Pull-ups are one of the hardest exercises you can do because they obviously require you to lift your entire bodyweight whilst hanging from a bar. Indeed many people find that they can’t even complete one rep when they first join a gym because they simply don’t have the strength in their arms and upper body.
However once you complete your first rep with perfect form, it does start to become easier, particularly if you are training regularly in the gym because you will have a lot more strength to perform this exercise.
Subsequently you will start to develop your arms, shoulders, back and core abdominal muscles if you continue doing lots of pull-ups on a regular basis.
Most people are happy just to do a standard pull-up, but there are actually lots of different variations that you can try, all of which will target different muscle groups, with some being harder than others.
To highlight this point, here is a video from a beast of a man who demonstrates 35 different pull-up exercises:
One easy way to target different muscle groups and vary the resistance is to either push your arms out to the side to do a wide grip pull-up or bring them closer together to do a close grip pull-up.
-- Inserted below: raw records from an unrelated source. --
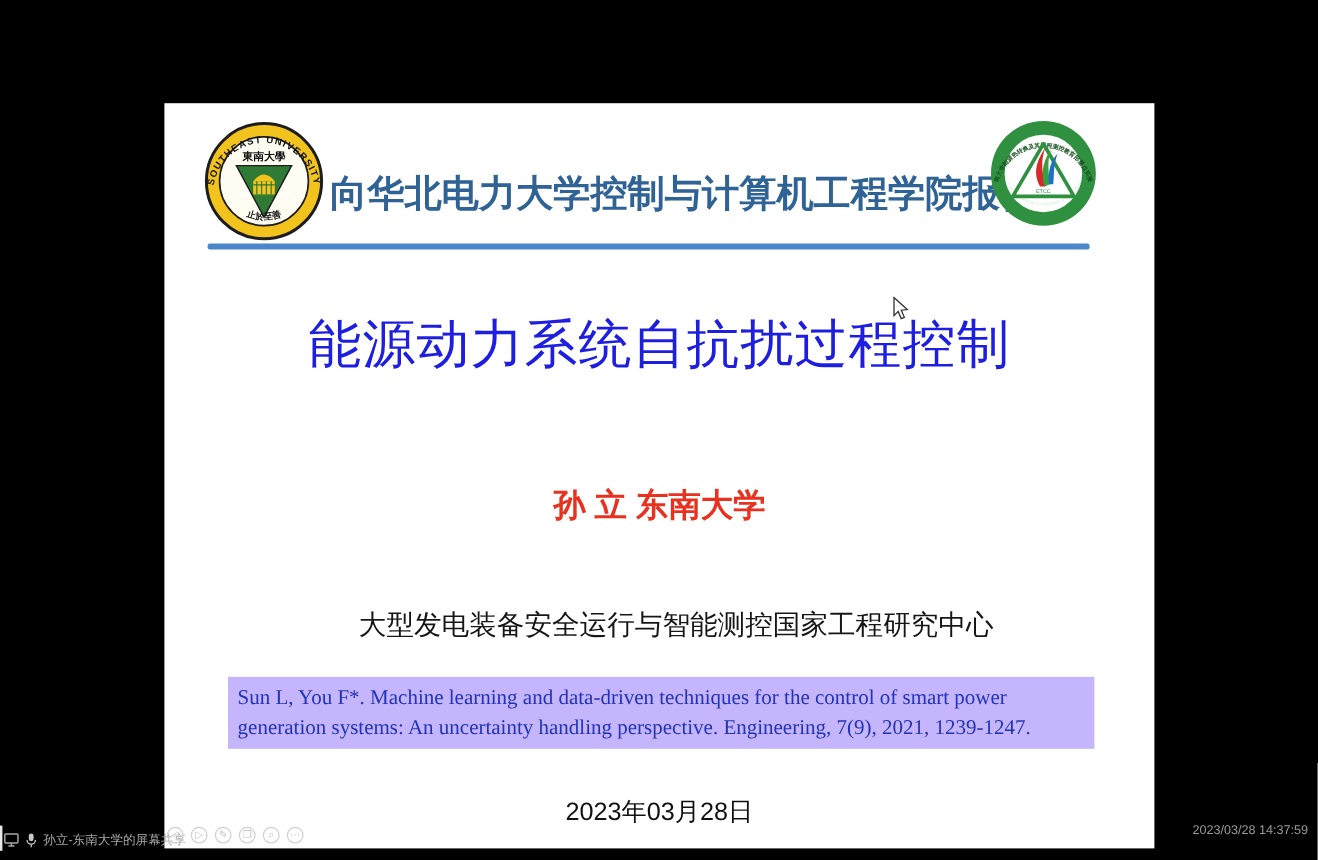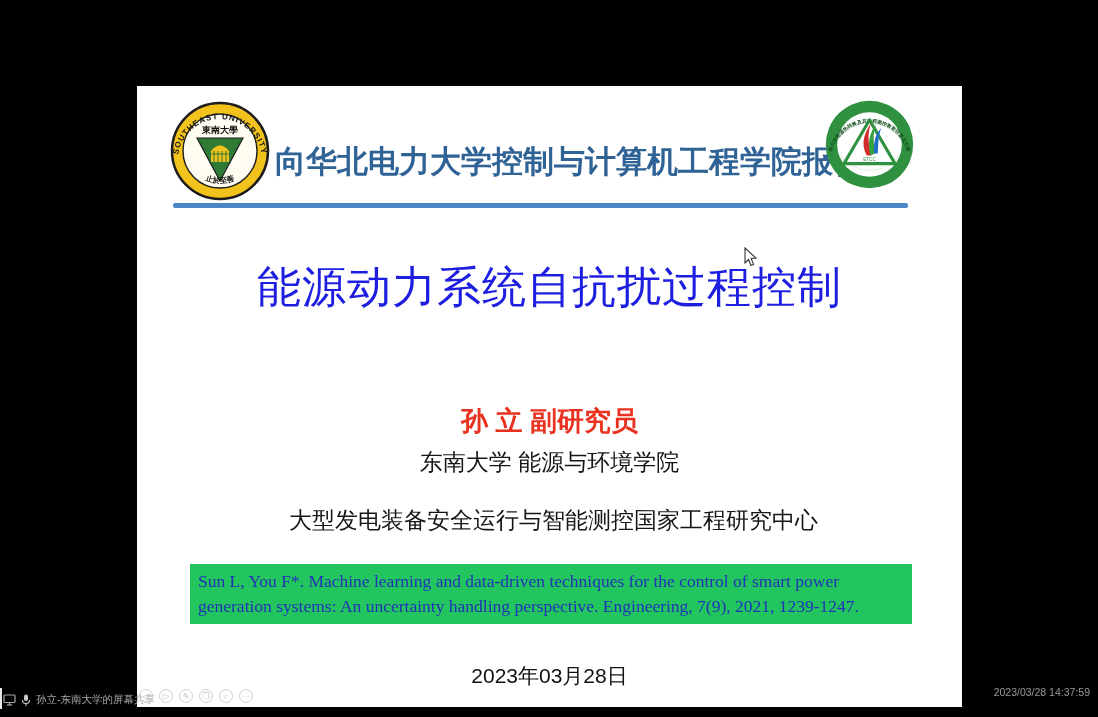--- a/index.html
+++ b/index.html
@@ -141,7 +141,7 @@
 
   <div class="main-title">能源动力系统自抗扰过程控制</div>
 
-  <div class="presenter">孙 立 副研究员</div>
+  <div class="presenter">孙 立 东南大学</div>
 
   <div class="affil-1">东南大学 能源与环境学院</div>
 

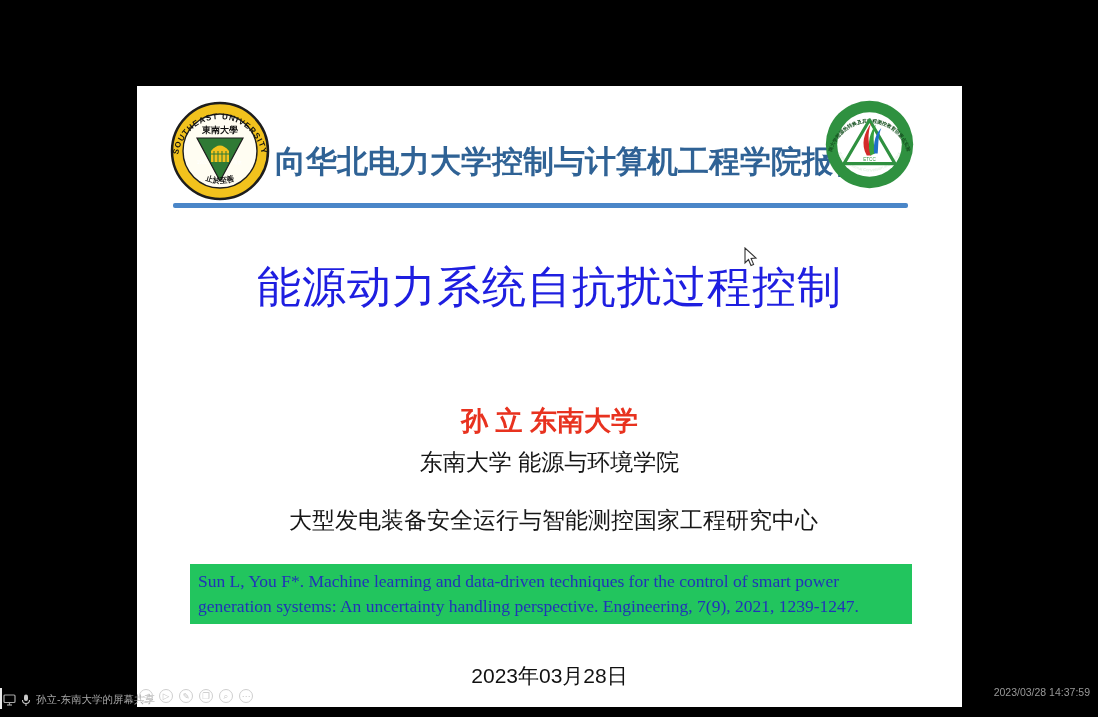--- a/index.html
+++ b/index.html
@@ -143,7 +143,6 @@
 
   <div class="presenter">孙 立 东南大学</div>
 
-  <div class="affil-1">东南大学 能源与环境学院</div>
 
   <div class="affil-2">大型发电装备安全运行与智能测控国家工程研究中心</div>
 

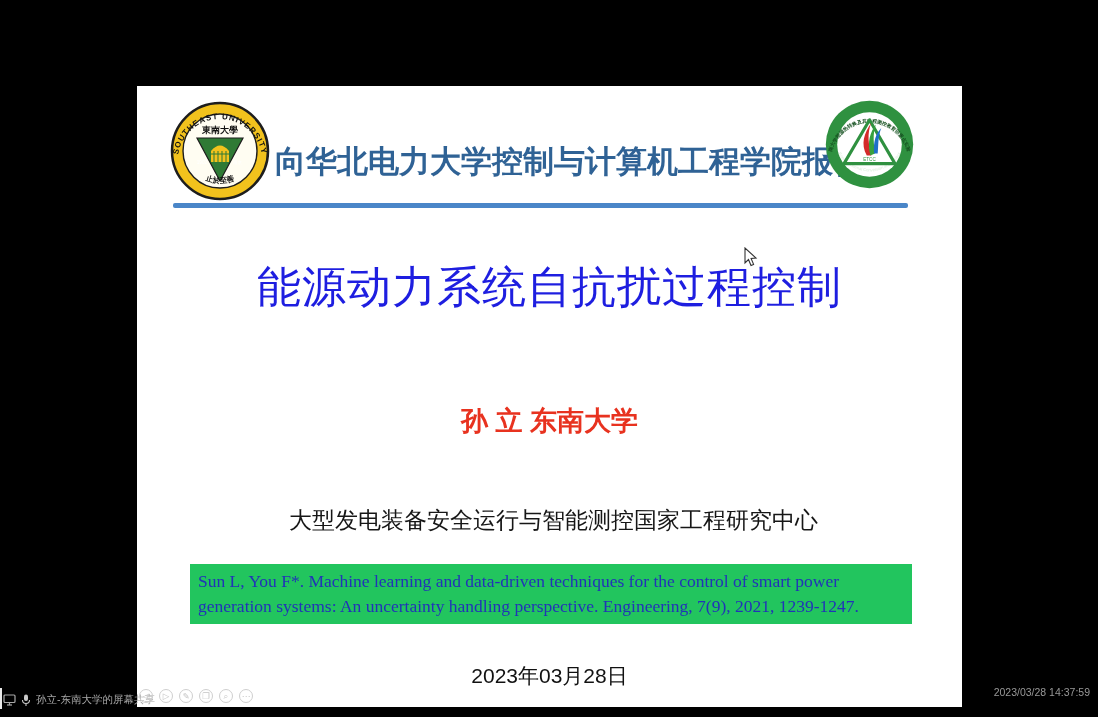--- a/index.html
+++ b/index.html
@@ -46,7 +46,7 @@
     text-align: center; font-size: 23px; color: #161616; white-space: nowrap;
   }
   .affil-2 {
-    position: absolute; left: 4px; top: 419px; width: 100%;
+    position: absolute; left: 14px; top: 419px; width: 100%;
     text-align: center; font-size: 23px; color: #161616; white-space: nowrap;
   }
   .citation {

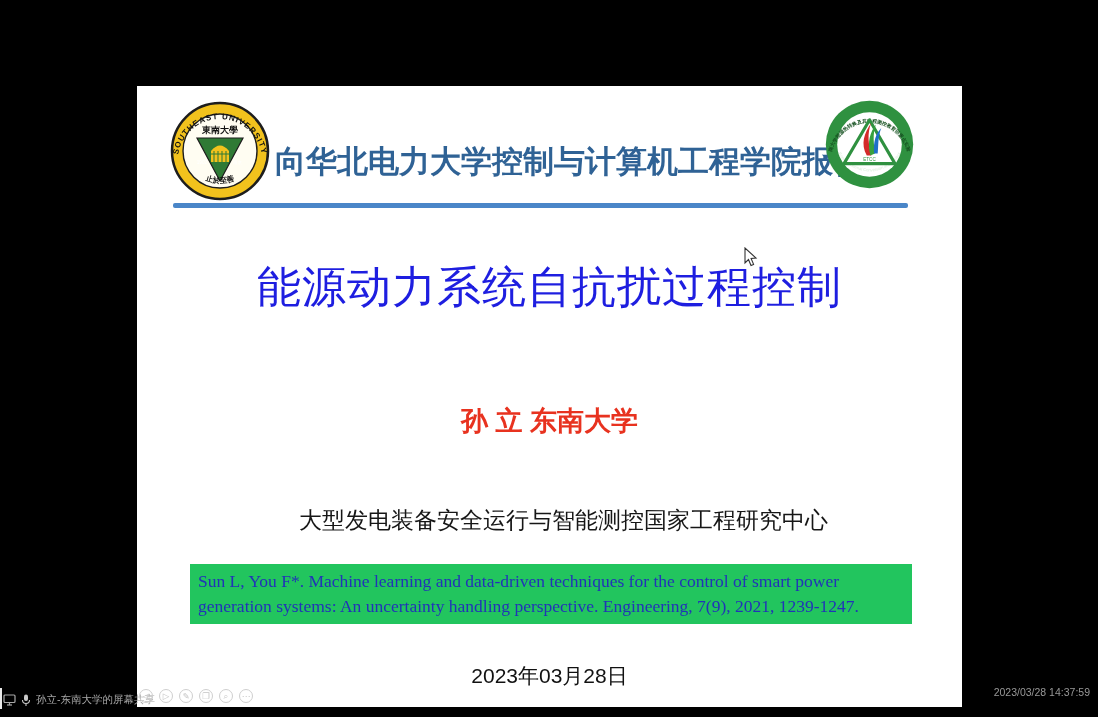--- a/index.html
+++ b/index.html
@@ -52,7 +52,7 @@
   .citation {
     position: absolute; left: 53px; top: 478px; width: 706px;
     padding: 5px 8px;
-    background: #22c55e;
+    background: #c4b5fd;
     font-family: "Liberation Serif", serif;
     font-size: 17.5px; line-height: 1.42; color: #2233B8;
   }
You can also do the same thing with chin-ups (where the palms of your hands are facing inwards instead of outwards) to give you another three variations.
As highlighted in the video, you can also bring your knees up and tuck them into your body to add variation to this exercise, or extend your legs outwards in front of you for even more of a challenge.
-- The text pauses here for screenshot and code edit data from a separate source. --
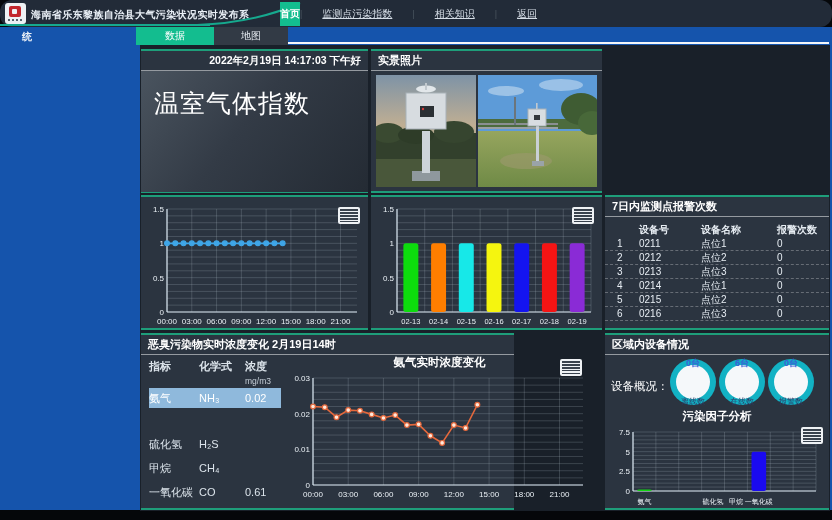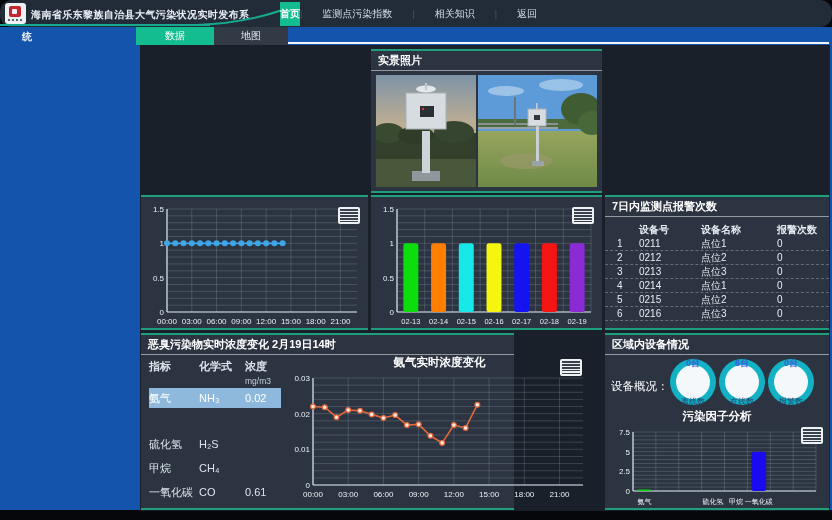--- a/index.html
+++ b/index.html
@@ -17,7 +17,7 @@
   .teal-underline{position:absolute;left:0;top:24px;width:210px;height:2px;background:#16a98e;}
   .nav-menu{position:absolute;left:280px;top:0;height:27px;display:flex;align-items:center;}
   .nav-home{background:#13bd8f;color:#fff;font-size:10px;font-weight:bold;padding:5px 0;cursor:pointer;}
-  .nav-item{color:#d5dde6;font-size:10px;padding:0 20px;cursor:pointer;white-space:nowrap;}
+  .nav-item{color:#d5dde6;font-size:10px;padding:0 20px;cursor:pointer;white-space:nowrap;text-decoration:underline;}
   .nav-sep{color:#49545f;font-size:9px;}
   
   .blue-bg{position:absolute;left:0;top:27px;width:832px;height:483px;background:#1554ac;}

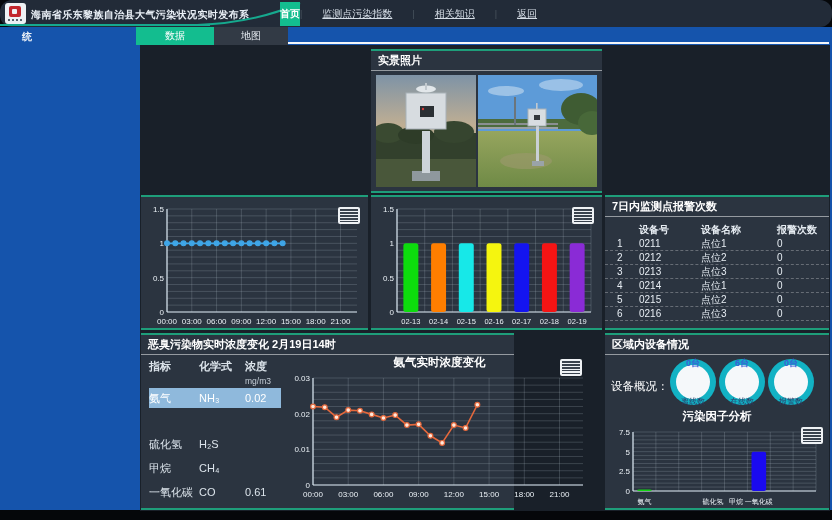--- a/index.html
+++ b/index.html
@@ -113,6 +113,12 @@
   <div class="tab tab-data">数据</div>
   <div class="tab tab-map">地图</div>
 
+  <div class="panel" id="panel-greenhouse">
+    <div class="panel-h">2022年2月19日  14:17:03 下午好</div>
+    <div class="gh-body">
+      <div class="gh-headline">温室气体指数</div>
+    </div>
+  </div>
 
   <div class="panel" id="panel-photos">
     <div class="panel-h">实景照片</div>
You can also use an alternative grip, where one hand is gripping on to the bar facing outwards and the other is facing towards you, but I’m not sure I would be comfortable doing this particular exercise because of the risk of injury.
Another variation that is very effective is the explosive pull-up, where you bring your head well above the height of the bar, and you can also do an inverted L pull-up and similar variations, which again are very hard for most people to do, but are very effective at working different areas of your upper body.
Finally, there are a few variations that are more of a side to side movement as opposed to an up and down movement. These look incredibly difficult, and I think you would have to be in peak physical condition to be able to do them, but they are something else for you to try once you reach a certain level.
The point is that this is a really useful video if you are keen to develop your upper body and increase your overall strength because these 35 exercises are all very effective, and if you really want to see how strong you are, you could also do one-arm pull-ups as well because these were not included in this video.